A new study shows that not all states are equal when it comes to lung cancer deaths.

According to researchers, southern states have had more number of women dying from lung cancer during the 1960's than during the 1930's. Increasing rates of lung cancer related deaths in women born after the 1950's were found in many southern states, including Tennessee, South Carolina, Louisiana, and Kentucky.

While lung cancer deaths have increased in southern and midwest states, that trend does not apply for every state. California has seen fewer women dying due to lung-cancer over the years while in other states there has been an increase in lung cancer deaths among women, most notably in the south.

Researchers used the National Cancer Institute's Surveillance, Epidemiology, and End Results (SEER) mortality database for their study. They analyzed records of all white women who died from lung-cancer from 1957 to 2007 in 23 states.

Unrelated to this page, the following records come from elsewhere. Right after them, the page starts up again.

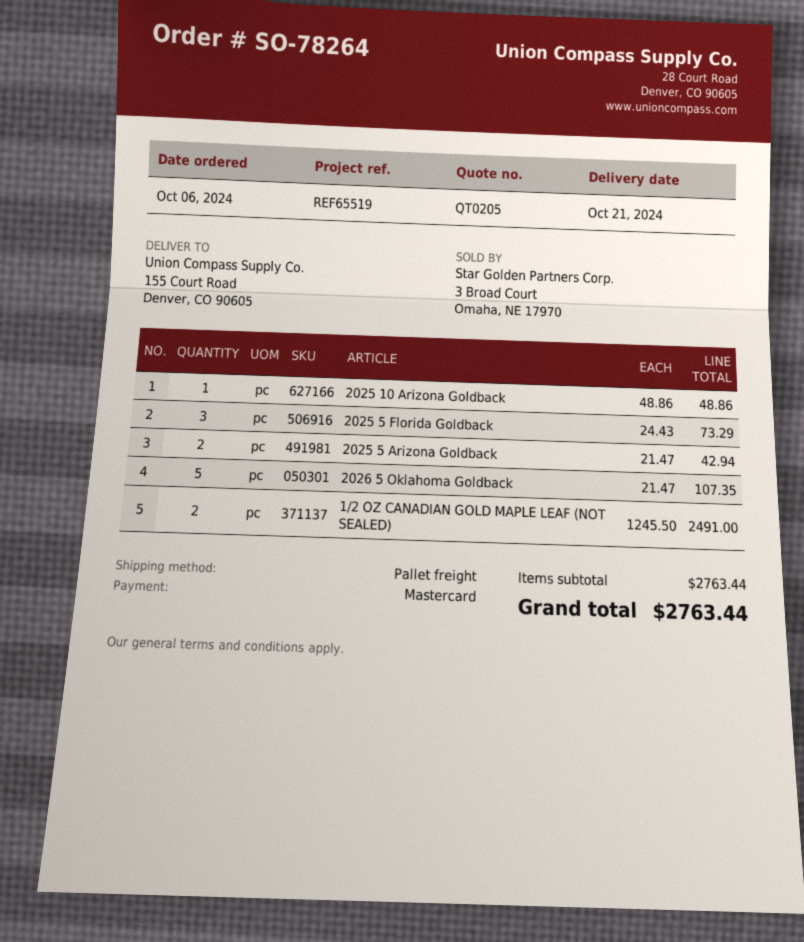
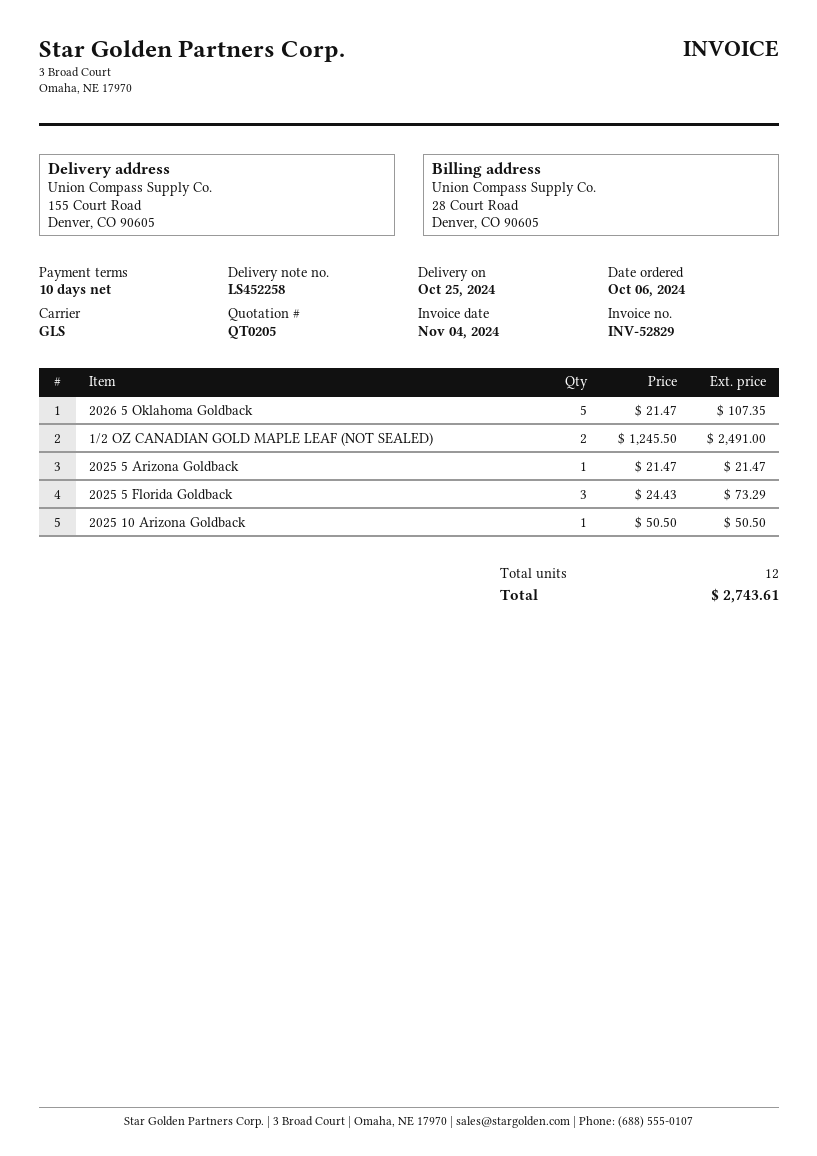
delivery date: 2024-10-21 -> 2024-10-25
shipping method: pallet freight -> GLS
2025 10 Arizona Goldback: 1 x 48.86 = 48.86 -> 1 x 50.50 = 50.50
2025 5 Arizona Goldback: 2 x 21.47 = 42.94 -> 1 x 21.47 = 21.47
total: 2763.44 -> 2743.61

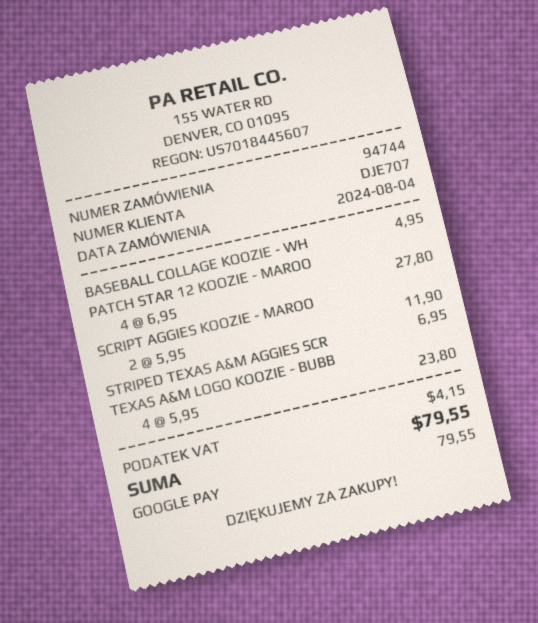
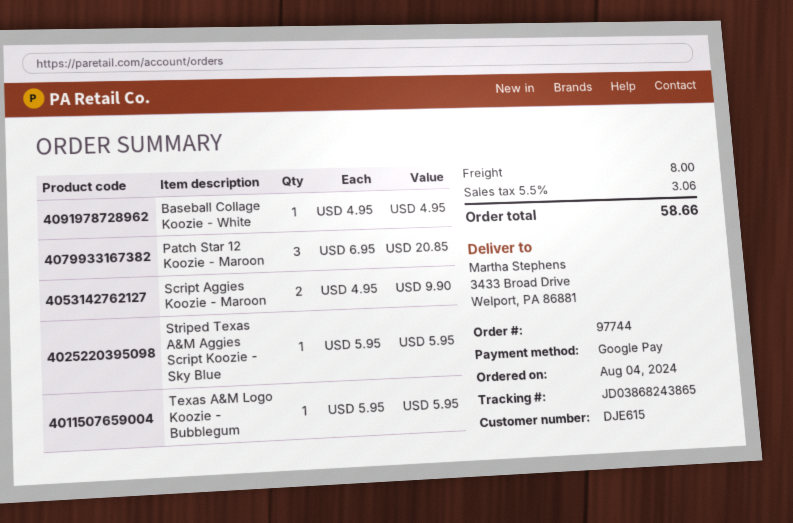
order number: 94744 -> 97744
customer number: DJE707 -> DJE615
PATCH STAR 12 KOOZIE - MAROO: 4 x 6.95 = 27.80 -> 3 x 6.95 = 20.85
SCRIPT AGGIES KOOZIE - MAROO: 2 x 5.95 = 11.90 -> 2 x 4.95 = 9.90
STRIPED TEXAS A&M AGGIES SCR: 1 x 6.95 = 6.95 -> 1 x 5.95 = 5.95
TEXAS A&M LOGO KOOZIE - BUBB: 4 x 5.95 = 23.80 -> 1 x 5.95 = 5.95
shipping: none -> 8.00
tax: 4.15 -> 3.06
total: 79.55 -> 58.66

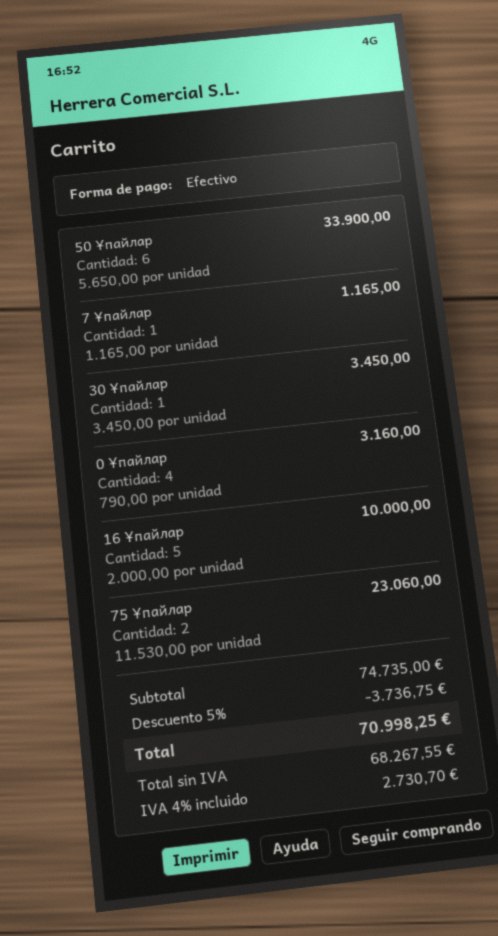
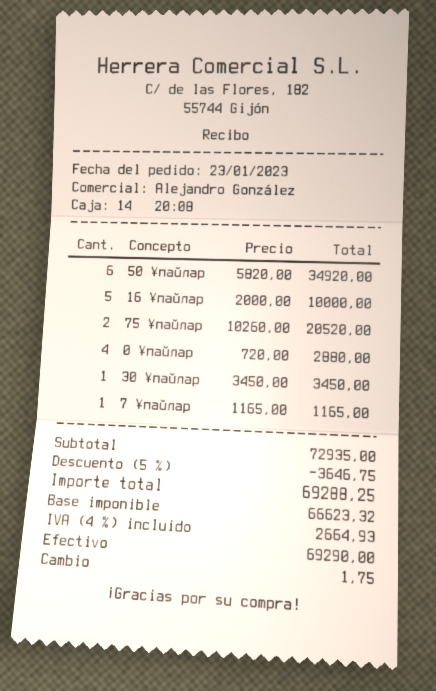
50 Ұпайлар: 6 x 5650.00 = 33900.00 -> 6 x 5820.00 = 34920.00
0 Ұпайлар: 4 x 790.00 = 3160.00 -> 4 x 720.00 = 2880.00
75 Ұпайлар: 2 x 11530.00 = 23060.00 -> 2 x 10260.00 = 20520.00
subtotal: 74735.00 -> 72935.00
discount: 5% = 3736.75 -> 5% = 3646.75
net: 68267.55 -> 66623.32
tax: 4% = 2730.70 -> 4% = 2664.93
total: 70998.25 -> 69288.25

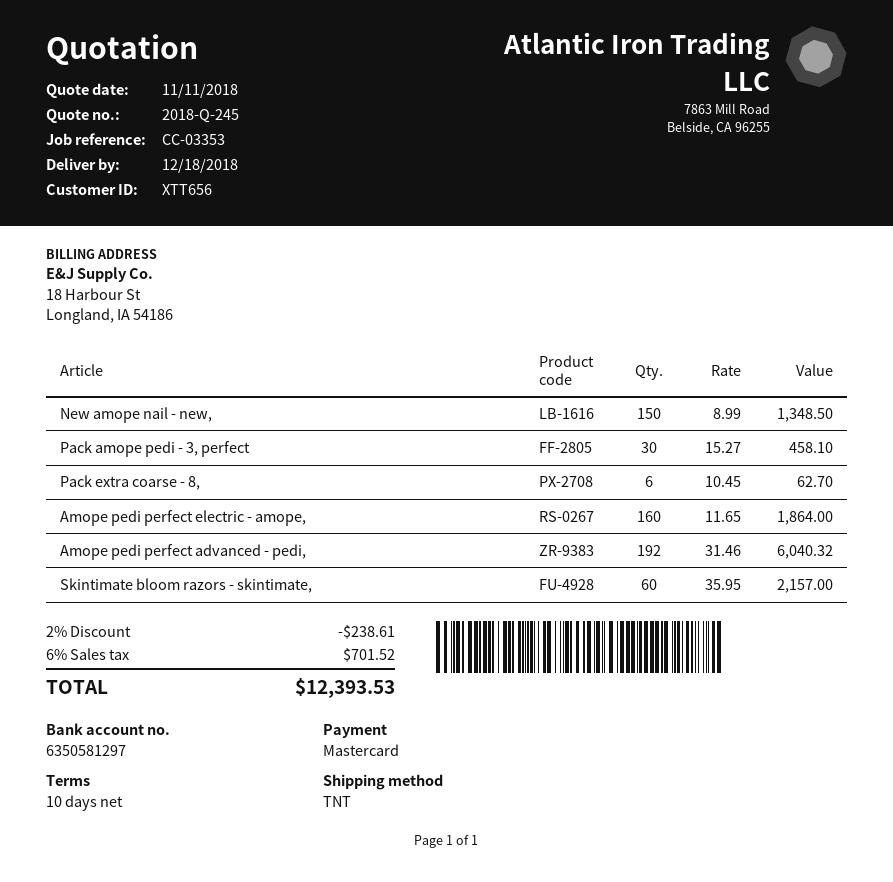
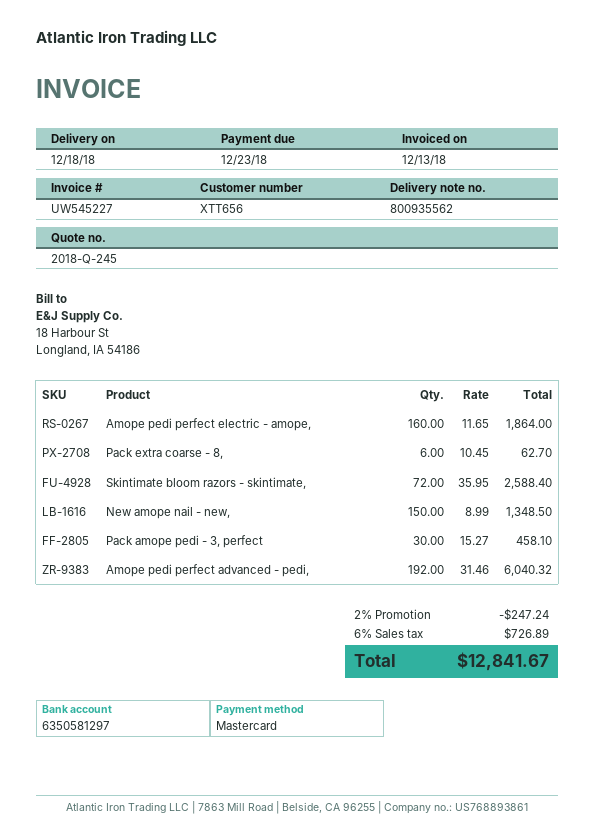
Skintimate bloom razors - skintimate,: 60 x 35.95 = 2157.00 -> 72 x 35.95 = 2588.40
discount: 2% = 238.61 -> 2% = 247.24
tax: 6% = 701.52 -> 6% = 726.89
total: 12393.53 -> 12841.67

The reason for the number of lung cancer deaths may be due to policies against tobacco use being weaker in southern states compared to other states. California, for example, has been the leader in implementing public policies against tobacco. There were smoke-free offices in California as early as 1970's and the state even increased tobacco taxes in 1998.

"The dramatic rise in lung cancer death rates in young and middle-aged white women in several Southern states points to a lack of effective policies or interventions, like excise taxes and comprehensive smoking bans, that deter initiation of smoking among teenagers and promote smoking cessation among adults," said Ahmedin Jemal, PhD, American Cancer Society vice president of surveillance research.

Recent media reports say that state policies on tobacco use and taxes on cigarettes prevent mothers-to-be from smoking. Also, these policies prevent mothers from getting back to their old smoking habits for at least four months after delivery. 

"Our findings underscore the need for additional interventions to promote smoking cessation in these high-risk populations, which could lead to more favorable future mortality trends for lung cancer and other smoking-related diseases," said Jemal.

The study was published in the Journal of Clinical Oncology.